2009 Qatar Grand Prix
- Date: 12–13 April 2009
- Official name: Commercialbank Grand Prix of Qatar
- Location: Losail International Circuit
- Course: Permanent racing facility; 5.380 km (3.343 mi);

MotoGP

Pole position
- Rider: Casey Stoner
- Time: 1:55.286

Fastest lap
- Rider: Casey Stoner
- Time: 1:55.844

Podium
- First: Casey Stoner
- Second: Valentino Rossi
- Third: Jorge Lorenzo

250cc

Pole position
- Rider: Álvaro Bautista
- Time: 2:00.677

Fastest lap
- Rider: Hiroshi Aoyama
- Time: 2:01.752

Podium
- First: Héctor Barberá
- Second: Jules Cluzel
- Third: Mike Di Meglio

125cc

Pole position
- Rider: Julián Simón
- Time: 2:06.974

Fastest lap
- Rider: Julián Simón
- Time: 2:06.969

Podium
- First: Andrea Iannone
- Second: Julián Simón
- Third: Sandro Cortese

= 2009 Qatar motorcycle Grand Prix =

The 2009 Qatar motorcycle Grand Prix was the opening round of the 2009 MotoGP championship. It had originally been due to place on the weekend of 10–12 April 2009 at the Losail International Circuit located in Doha, Qatar. However, the meeting was extended to 13 April, as the MotoGP race was postponed to this date, due to adverse weather conditions on 12 April. The problems were compounded by the event being held at night under floodlights for the benefit of European TV viewers.
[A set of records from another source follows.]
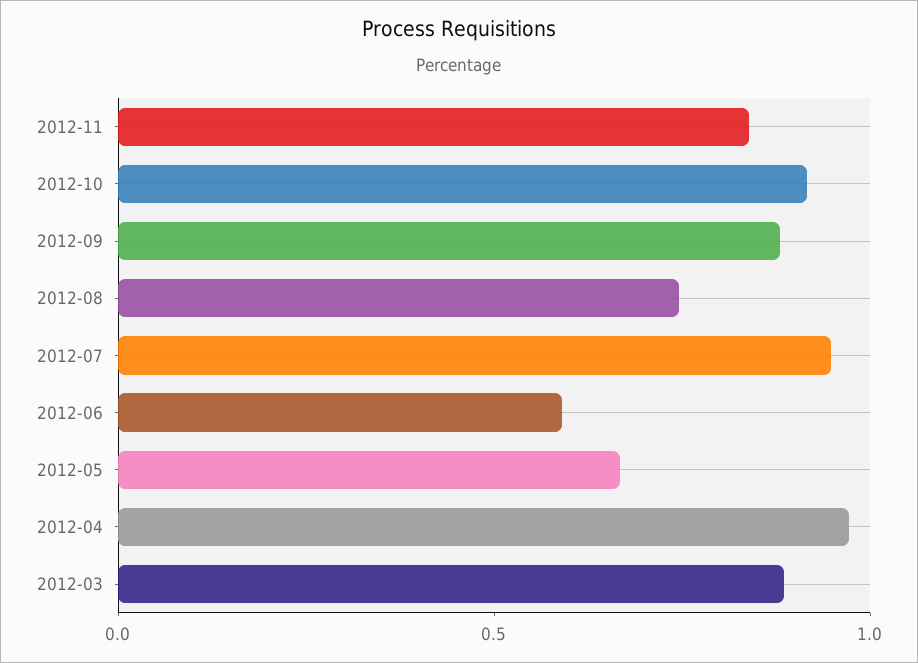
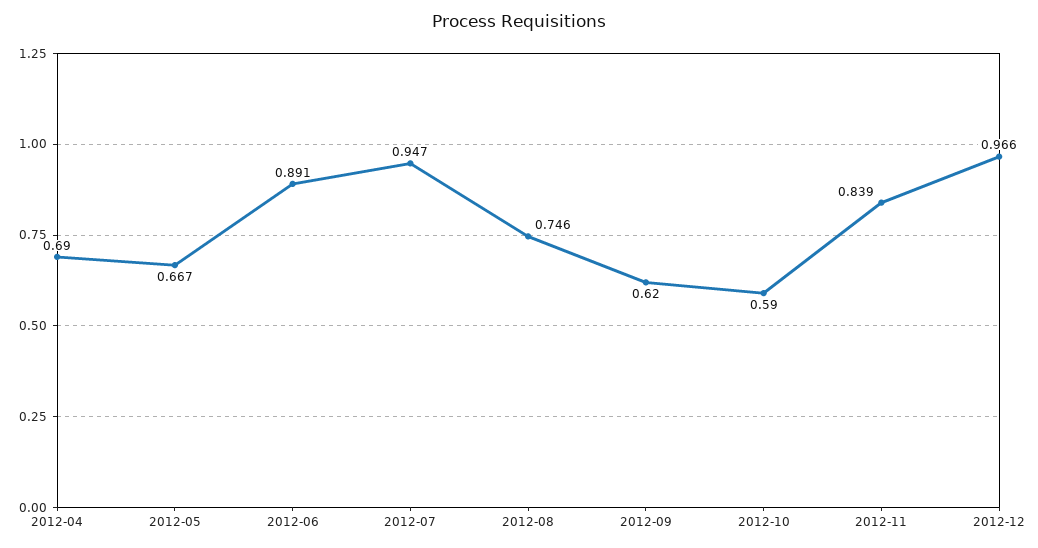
2012-10: 0.9 -> 0.59
2012-09: 0.9 -> 0.62
2012-06: 0.6 -> 0.891
2012-04: 1 -> 0.69
2012-03: 0.9 -> none
2012-12: none -> 0.966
This was the last MotoGP round in which a tobacco brand name (Marlboro) was visible on a bike.

== Report ==
The whole Grand Prix was disrupted by a rare event of rain in Doha, coupled with the impossibility of racing in the wet under floodlights. The 125cc race started at the scheduled time, despite rain being forecast sometime during the race. During the third lap rain began to fall, and the race was finally called after the fourth lap. Shortly after, it was decided to consider the race finished, so Andrea Iannone, who was leading at the time the red flag was exposed, was declared the winner and half points were given, since they failed to complete two thirds of the full race distance (18 laps). This was lucky for Julián Simón as he had crashed after the red flag was shown, and manage to recover back to the track, and was thus classified in second.
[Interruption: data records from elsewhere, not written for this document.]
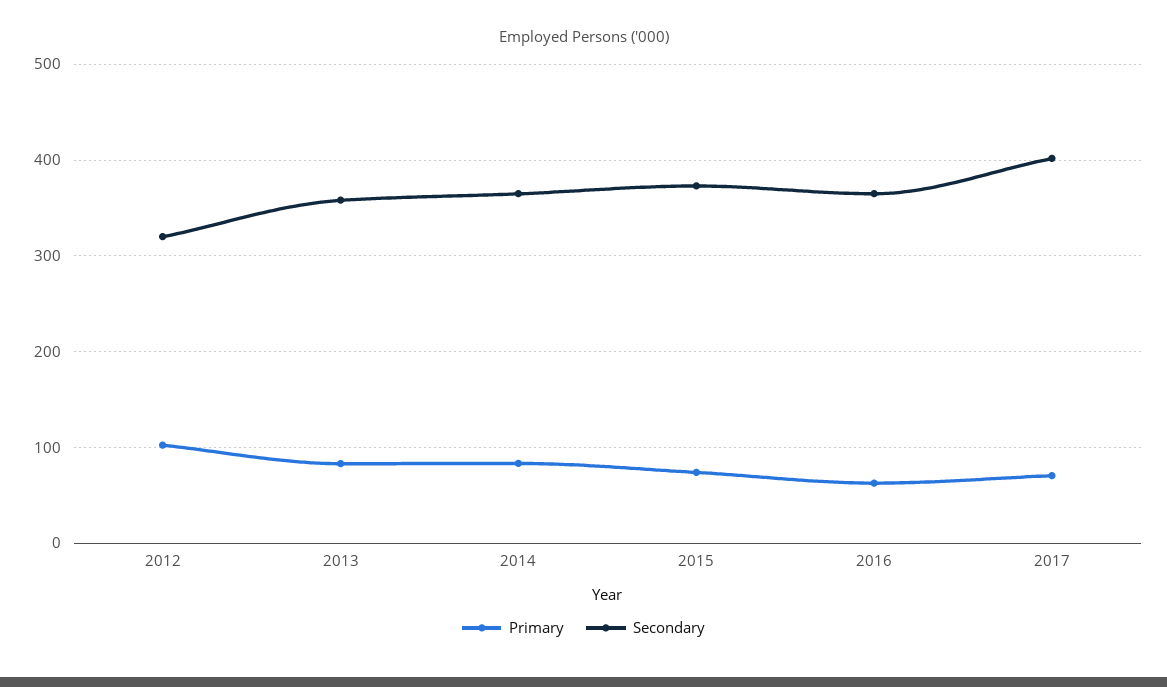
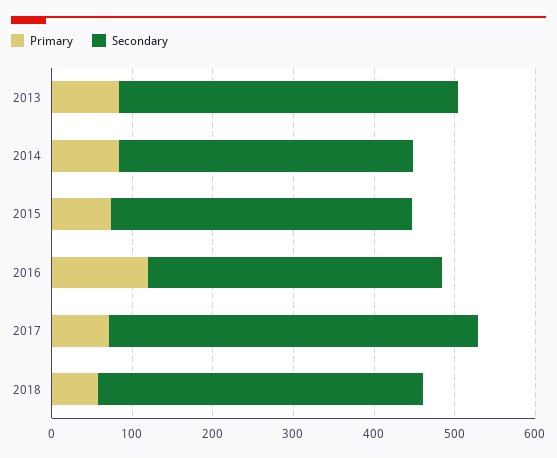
Primary, 2012: 100 -> none
Secondary, 2012: 320 -> none
Secondary, 2013: 360 -> 420
Primary, 2016: 60 -> 120
Secondary, 2017: 400 -> 460
Primary, 2018: none -> 60
Secondary, 2018: none -> 400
After this, talk began to decide whether to race the other two classes or not, since racing with rain in the night could pose a serious threat to riders' safety due to the glare off the track. The organizers, together with safety representative Franco Uncini and riders including Valentino Rossi and Loris Capirossi, made several reconnaissance journeys around the track, which was drying after rain stopped to fall. It was ultimately decided to start the 250cc race, 40 minutes after it was originally scheduled to run. The original race distance of 20 laps was reduced to 13 laps, allowing full points to be awarded while not causing a delay to the MotoGP race. The race went on without problems, and Héctor Barberá won the race ahead of a surprising Jules Cluzel. A frantic multi-bike battle for third place ultimately saw Mike Di Meglio finish third after overtaking teammate Álvaro Bautista and Raffaele De Rosa on the final lap; Hiroshi Aoyama also passed those riders to take 4th place.
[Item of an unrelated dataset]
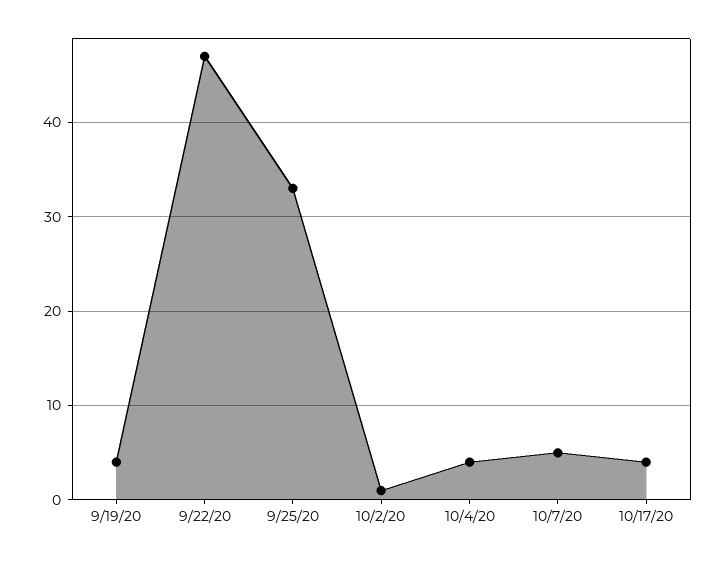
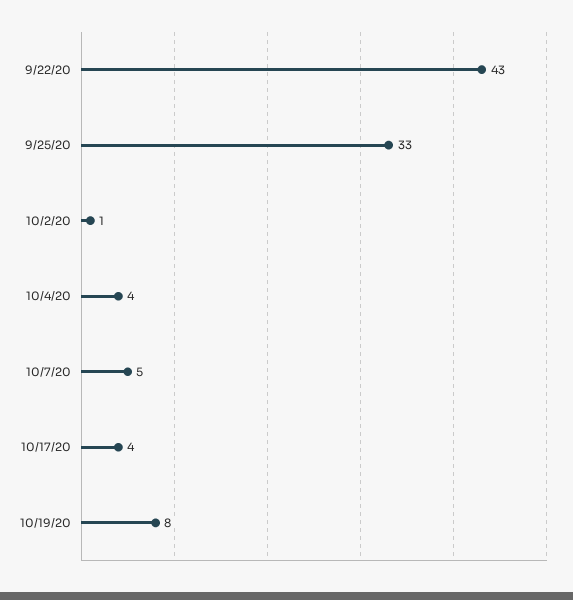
9/19/20: 4 -> none
9/22/20: 47 -> 43
10/19/20: none -> 8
MotoGP was kept in its original timeslot. However, shortly before the formation lap, rain began to fall again, and the intensity this time was much higher than the previous. The organisers decided to cancel the event, since the track was too damp to race. After negotiations, it was decided to move the race to the following day, in hope of better weather conditions. The start time was also moved to 21:00 local time, having originally been 23:00.

The Monday race started without problems. The victory went to Casey Stoner, who made a good start from pole and then led the entire race, pulling a comfortable gap over his opponents.
Valentino Rossi finished second; he tried to catch the Australian, coming as near as two seconds from him, but ultimately he had to settle for second, his Yamaha suffering with tyre problems. Third was Jorge Lorenzo, coming a distant 16 seconds from Stoner.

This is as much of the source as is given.